The general basis for the Appellants' challenges to the various pieces of scientific evidence (case reports, animal studies, chemical analogies) relied upon by Gunderson's causation experts was that they were unreliable and/or irrelevant because the evidence failed to prove that Parlodel causes seizures in women taking the drug specifically for postpartum lactation suppression (PPLS). Instead, the Appellants suggested that the only reliable method of proving this theory is an epidemiological study, and since the only 2 such studies done found no significant link between the drug and such seizures the evidence cited by Gunderson's experts was unreliable. In response, the SC spends a good deal of time in tracing the history of Parlodel, the reported cases of new mothers suffering seizures, strokes and heart attacks while taking the drug (especially those women who had hypertension during the pregnancy), and pointing out the bias and unreliability of the two referenced epidemiological studies. The Court acknowledged the fact that the great majority of courts from other jurisdictions addressing the same Daubert issues relating to the same scientific evidence presented by the Gunderson's have ruled that such evidence was inadmissible. However, the Court felt the reasoning expressed by the U.S. District Court in Alabama was more on point in its determination that the majority courts had created too high a standard of admissibility under Daubert by equating reliability with scientific certainty. The SC highlighted the Alabama court's view that while an epidemiological study may be the best evidence on the issue at hand, Daubert requires only that reliable evidence be presented and that the evidence at issue (animal studies, case reports, medical literature reviews) met that standard as being routinely used by scientists. In the end, the Court reiterated the TC's view that while any one of the individual pieces of evidence may not definitely prove that the drug causes postpartum seizures, when considered together as an aggregate body of evidence all of it was reliable enough to put before the jury.

Sufficiency of Causation Evidence

Dr. Armstrong next argued that the Appellants were entitled to a direct verdict because there was insufficient reliable evidence that Parlodel caused the decedent's alleged seizure (there was some issue about the exact cause of her death since the state medical examiner found no anatomic cause of death initially and only after further research into Parlodel and its reported effects on PPLS women concluded that death was attributed to seizure ). The SC again highlights generally the nature of the pieces of evidence relied upon by Gunderson's expert and agreed with the TC that when viewed together they tend to show that the drug can cause seizures in women taking it for PPLS, and even referenced Sandoz' internal memos from 11 years pre-death that acknowledged a connection between the drug and postpartum hypertension and seizures.

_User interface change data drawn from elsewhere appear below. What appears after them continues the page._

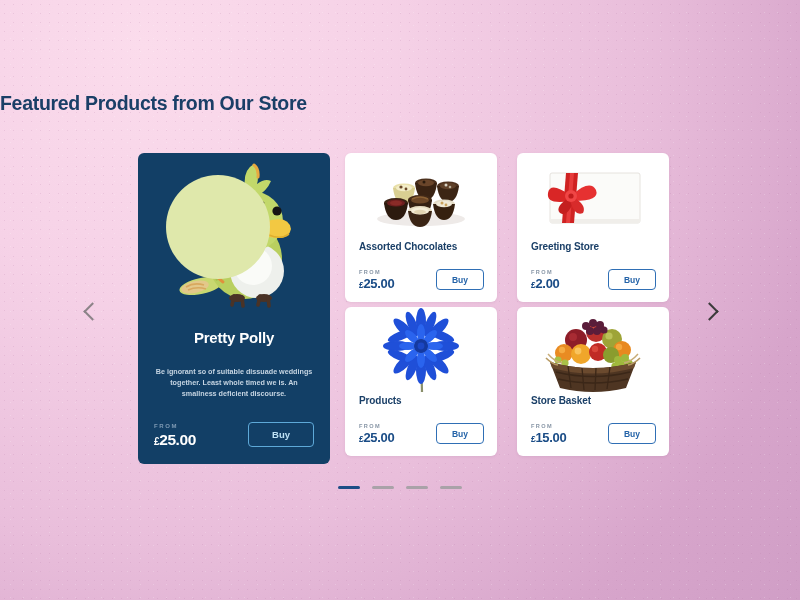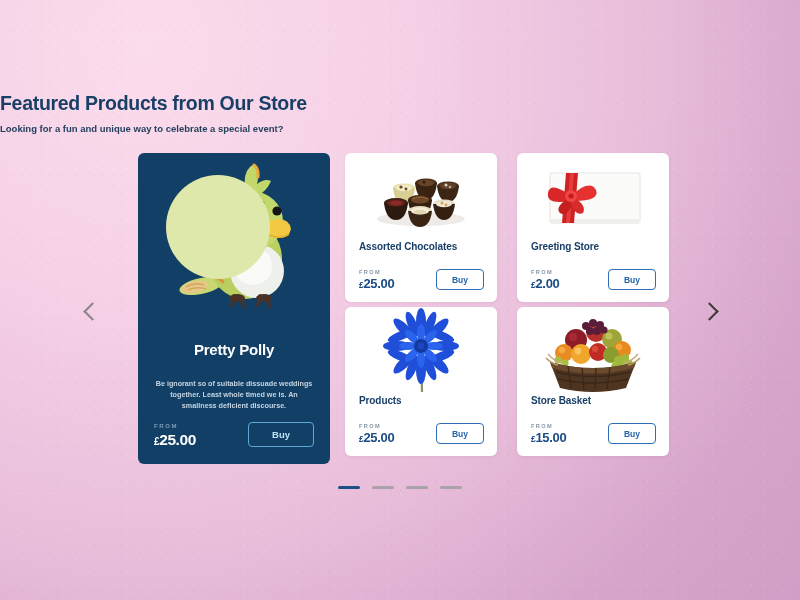--- a/index.html
+++ b/index.html
@@ -96,21 +96,21 @@
     width: 104px;
     height: 104px;
     border-radius: 50%;
     background: #dfe8ab;
   }
   .featured-body {
     padding: 0 16px;
     text-align: center;
   }
   .featured-name {
-    margin: 12px;
+    margin: 0;
     font-size: 15px;
     font-weight: bold;
     color: #ffffff;
     letter-spacing: -0.2px;
   }
   .featured-desc {
     margin: 20px 0 0 0;
     font-size: 7.2px;
     line-height: 1.55;
     font-weight: bold;
@@ -252,21 +252,20 @@
 </style>
 </head>
 <body>
 
 <div class="bg-noise"></div>
 
 <div class="stage">
 
   <div class="header">
     <h1 class="title">Featured Products from Our Store</h1>
-    <p class="subtitle">Looking for a fun and unique way to celebrate a special event?</p>
   </div>
 
   <div class="nav-arrow nav-prev">
     <span class="chev"></span>
   </div>
 
   <div class="nav-arrow nav-next">
     <span class="chev"></span>
   </div>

The second part to this issue was whether the Gunderson's presented enough evidence of specific causation - that death was actually caused by a seizure due to the ingestion of Parlodel. The SC noted that all 3 of their medical experts used the differential diagnosis methodology to reach their independent conclusions that the drug caused the seizures that led to Gunderson's death, and analyzed the respective investigations and bases for the opinions of each of the experts before concluding that the Gunderson's had met their burden of proof on this issue submit for a jury to determine.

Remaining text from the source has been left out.